▶ What you are asked to do
From the line that contains "border-radius: 8px ->" to the final line of the records below, print each line exactly and leave every picture out.

▶ Dataset
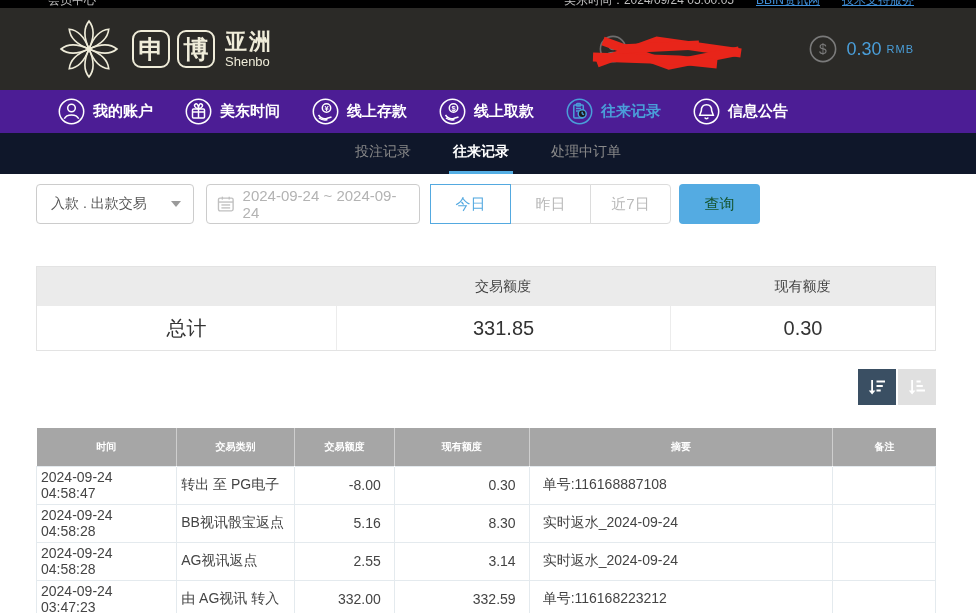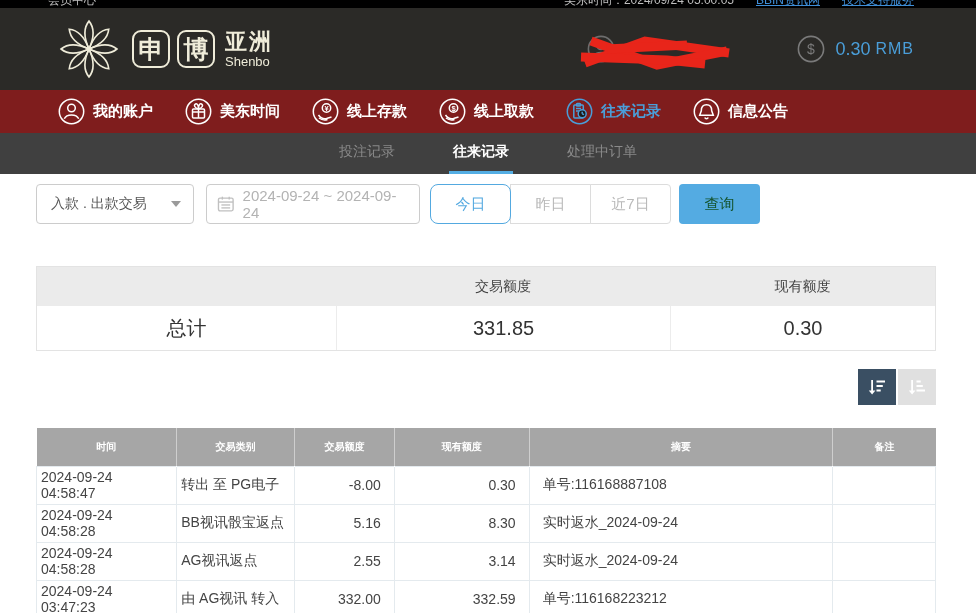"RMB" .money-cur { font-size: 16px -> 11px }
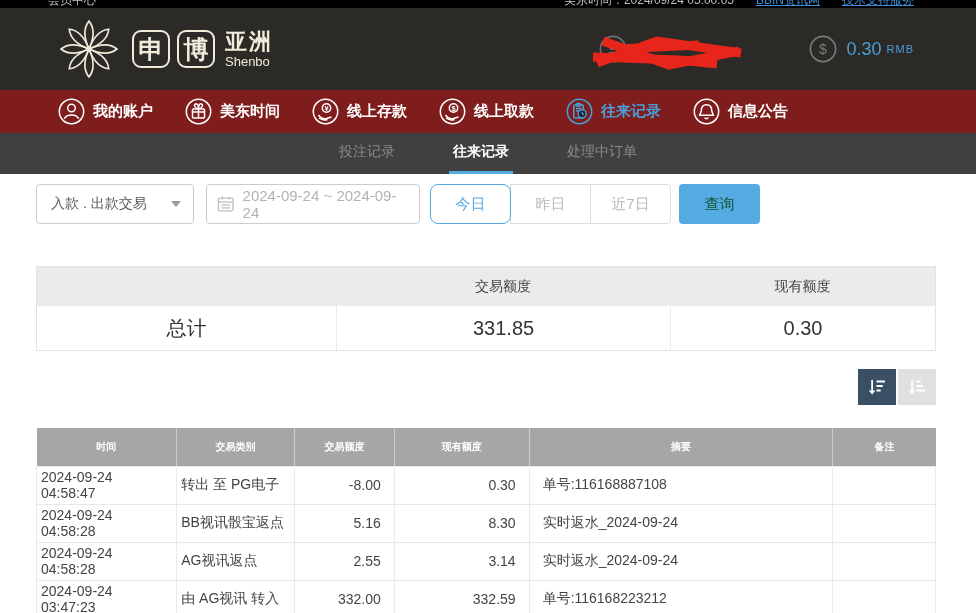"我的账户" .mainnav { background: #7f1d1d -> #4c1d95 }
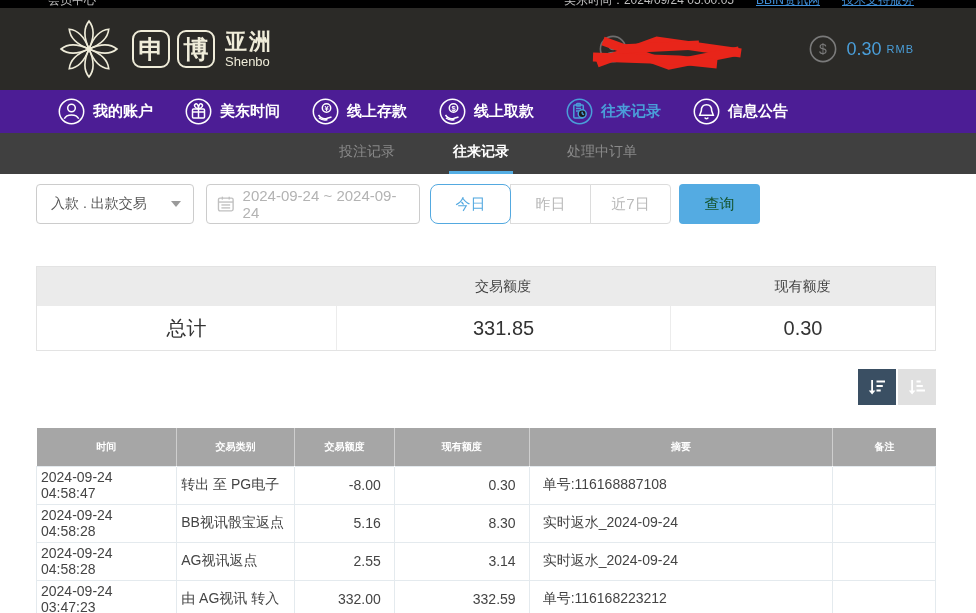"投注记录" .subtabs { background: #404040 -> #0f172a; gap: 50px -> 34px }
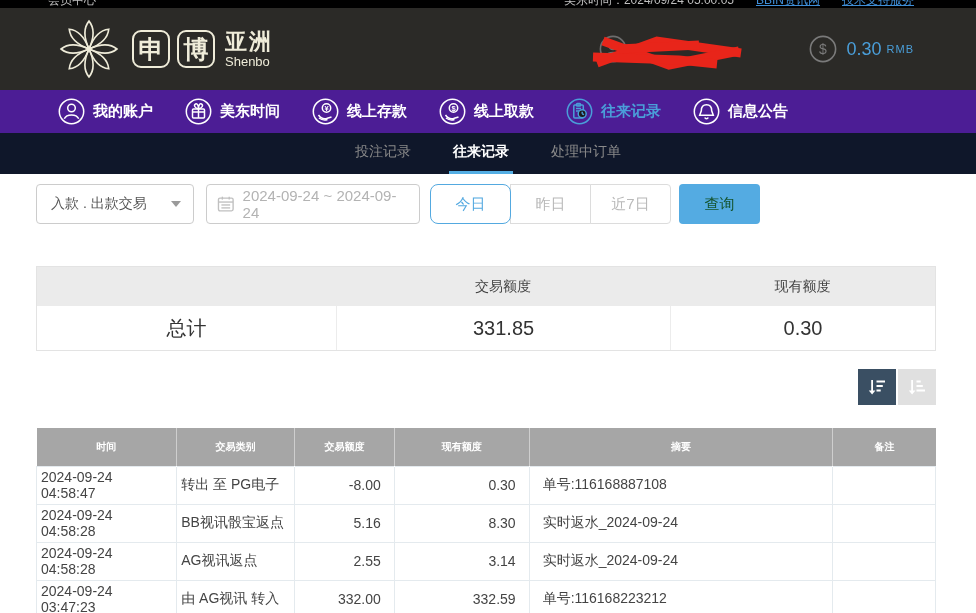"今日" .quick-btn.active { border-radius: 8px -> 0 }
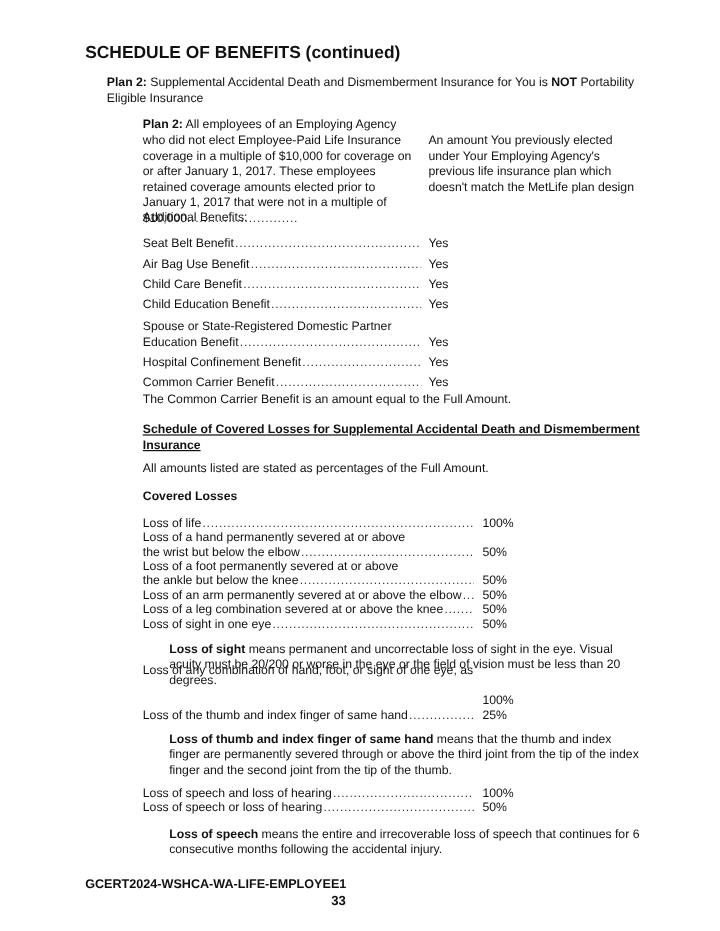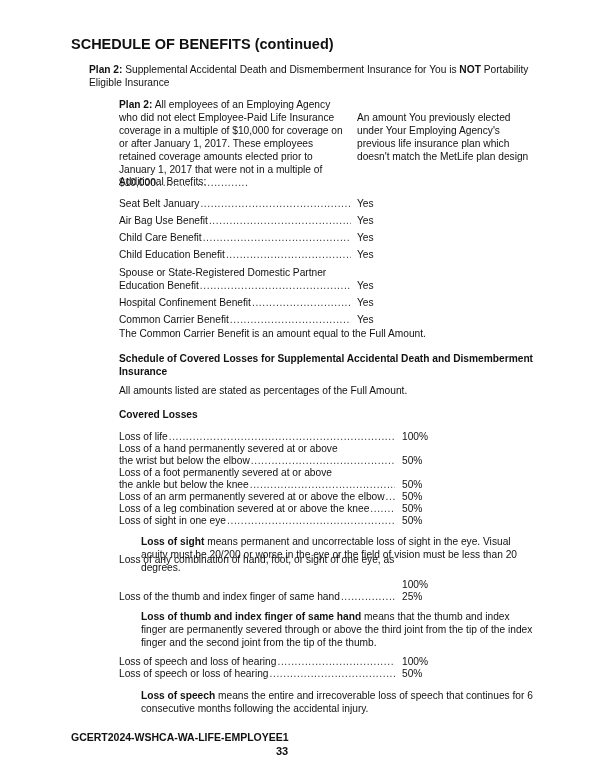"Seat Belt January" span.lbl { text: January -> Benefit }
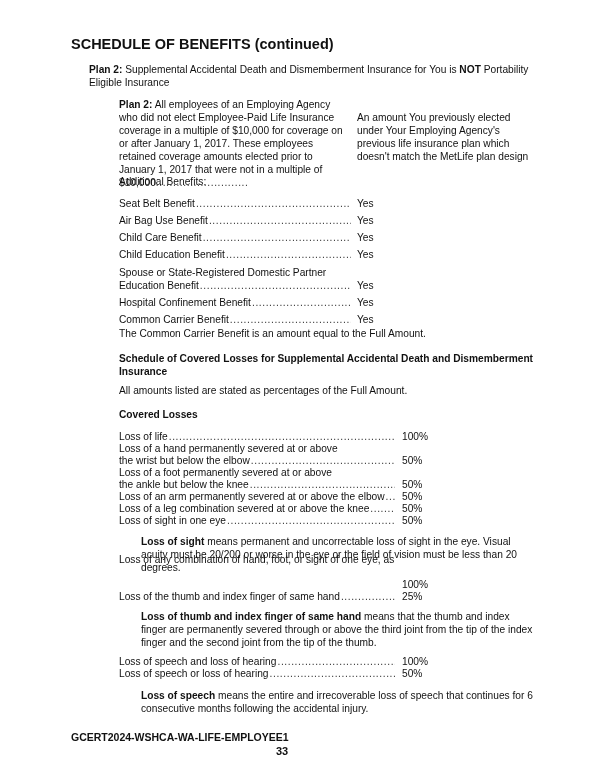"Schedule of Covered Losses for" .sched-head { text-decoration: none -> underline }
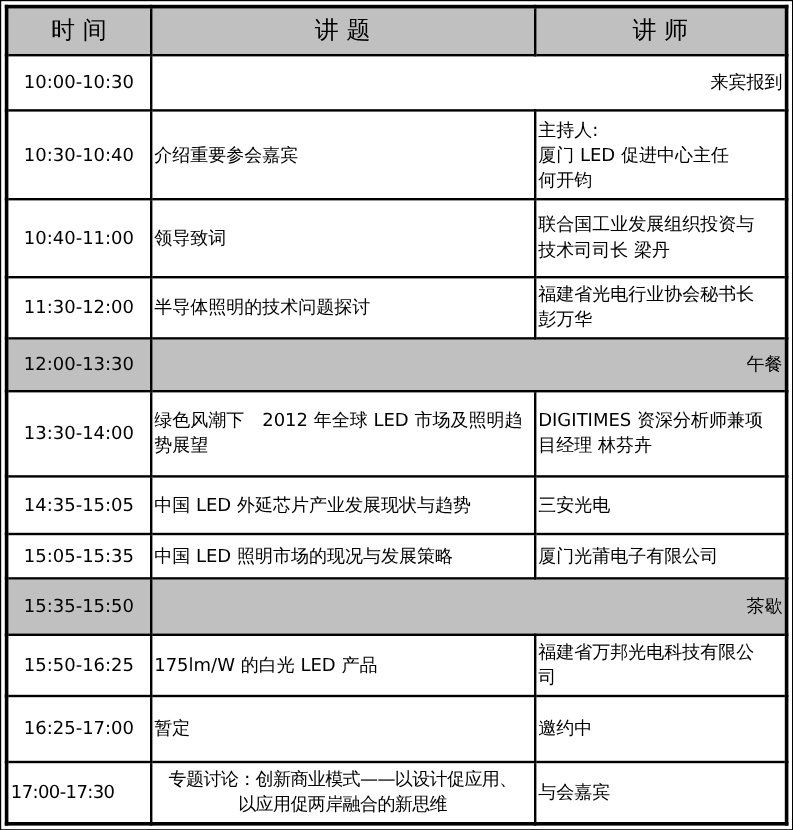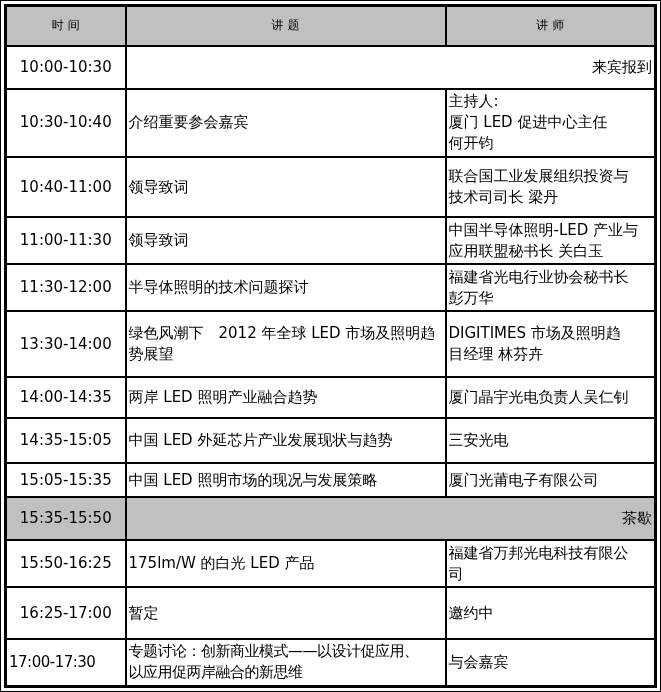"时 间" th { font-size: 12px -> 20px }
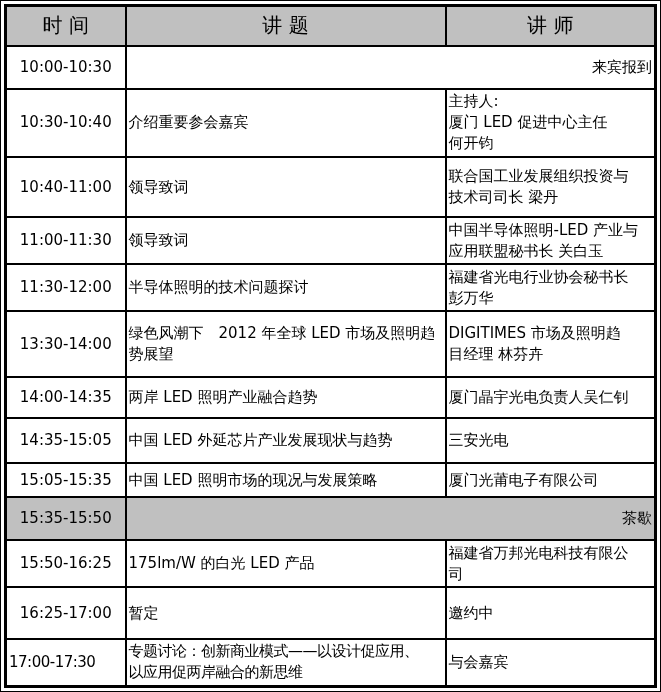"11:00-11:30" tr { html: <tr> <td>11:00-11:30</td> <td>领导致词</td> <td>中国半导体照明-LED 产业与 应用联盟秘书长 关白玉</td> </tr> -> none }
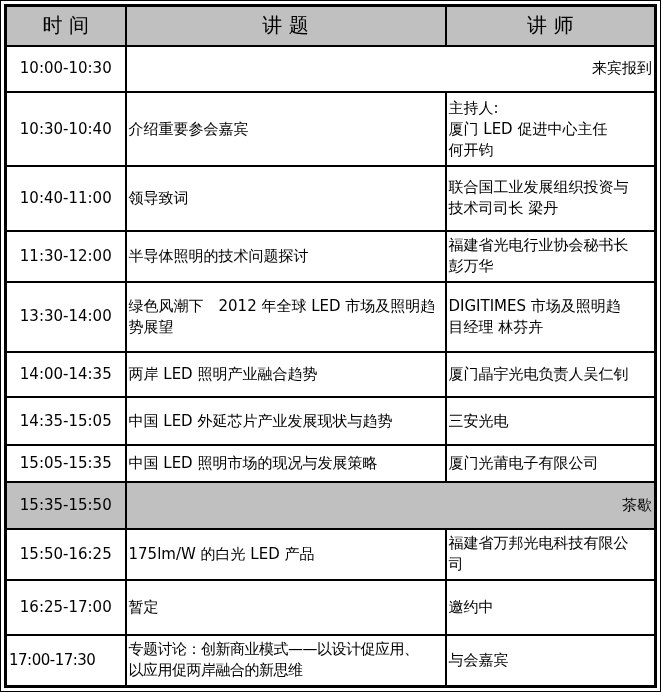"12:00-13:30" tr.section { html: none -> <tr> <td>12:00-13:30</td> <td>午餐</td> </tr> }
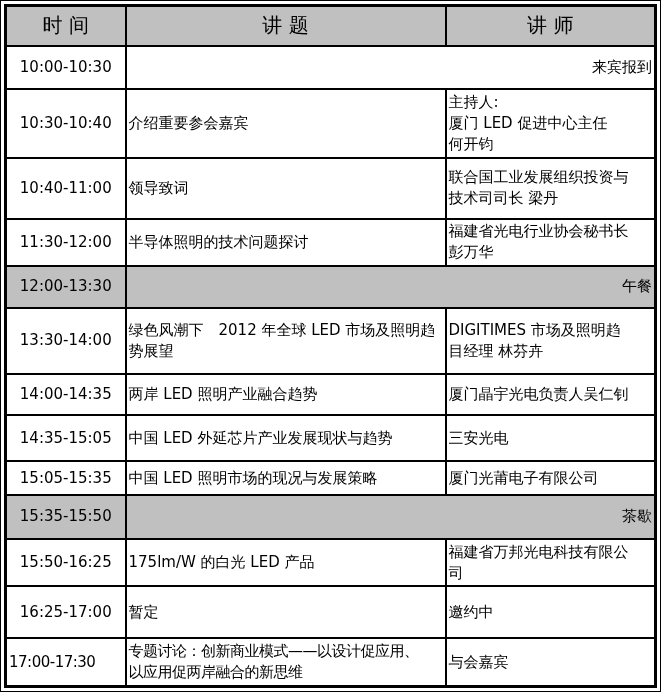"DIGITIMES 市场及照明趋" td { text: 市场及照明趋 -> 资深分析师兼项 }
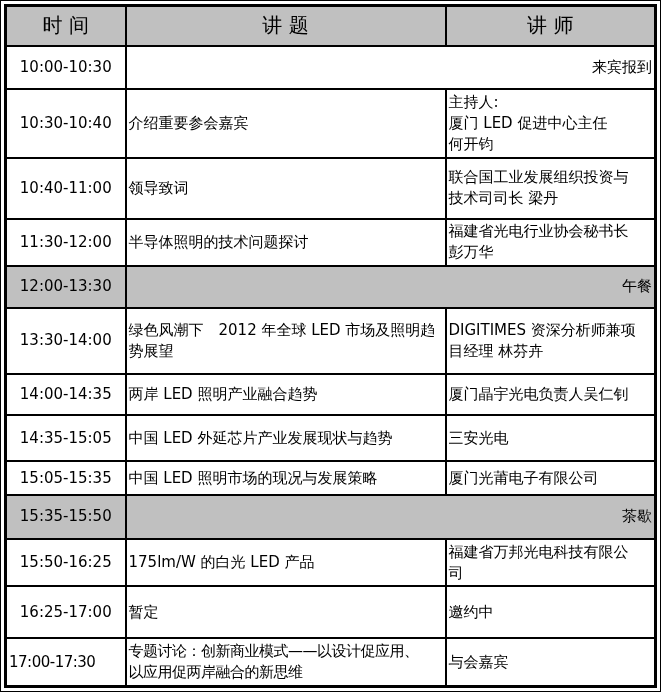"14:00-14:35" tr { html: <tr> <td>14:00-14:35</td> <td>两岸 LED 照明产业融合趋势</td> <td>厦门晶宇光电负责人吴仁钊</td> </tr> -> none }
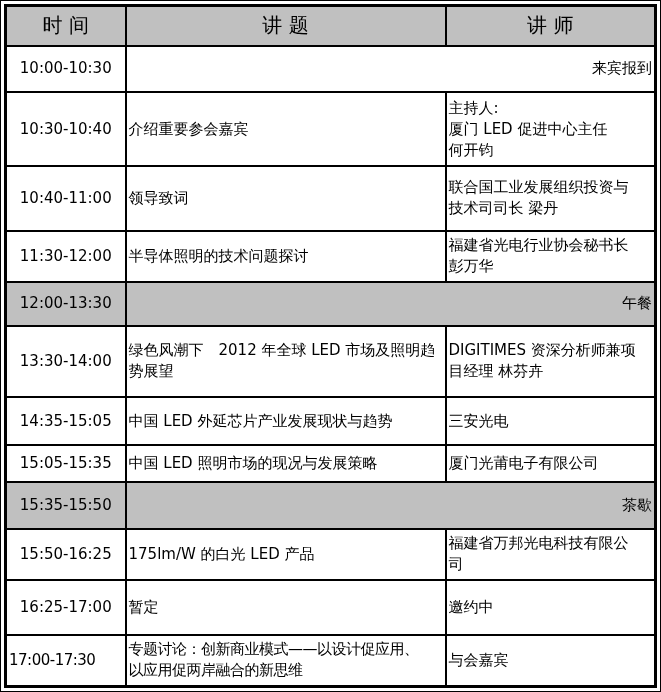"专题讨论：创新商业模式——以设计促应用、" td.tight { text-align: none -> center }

▶ Task output
"今日" .quick-btn.active { border-radius: 8px -> 0 }
"Seat Belt January" span.lbl { text: January -> Benefit }
"Schedule of Covered Losses for" .sched-head { text-decoration: none -> underline }
"时 间" th { font-size: 12px -> 20px }
"11:00-11:30" tr { html: <tr> <td>11:00-11:30</td> <td>领导致词</td> <td>中国半导体照明-LED 产业与 应用联盟秘书长 关白玉</td> </tr> -> none }
"12:00-13:30" tr.section { html: none -> <tr> <td>12:00-13:30</td> <td>午餐</td> </tr> }
"DIGITIMES 市场及照明趋" td { text: 市场及照明趋 -> 资深分析师兼项 }
"14:00-14:35" tr { html: <tr> <td>14:00-14:35</td> <td>两岸 LED 照明产业融合趋势</td> <td>厦门晶宇光电负责人吴仁钊</td> </tr> -> none }
"专题讨论：创新商业模式——以设计促应用、" td.tight { text-align: none -> center }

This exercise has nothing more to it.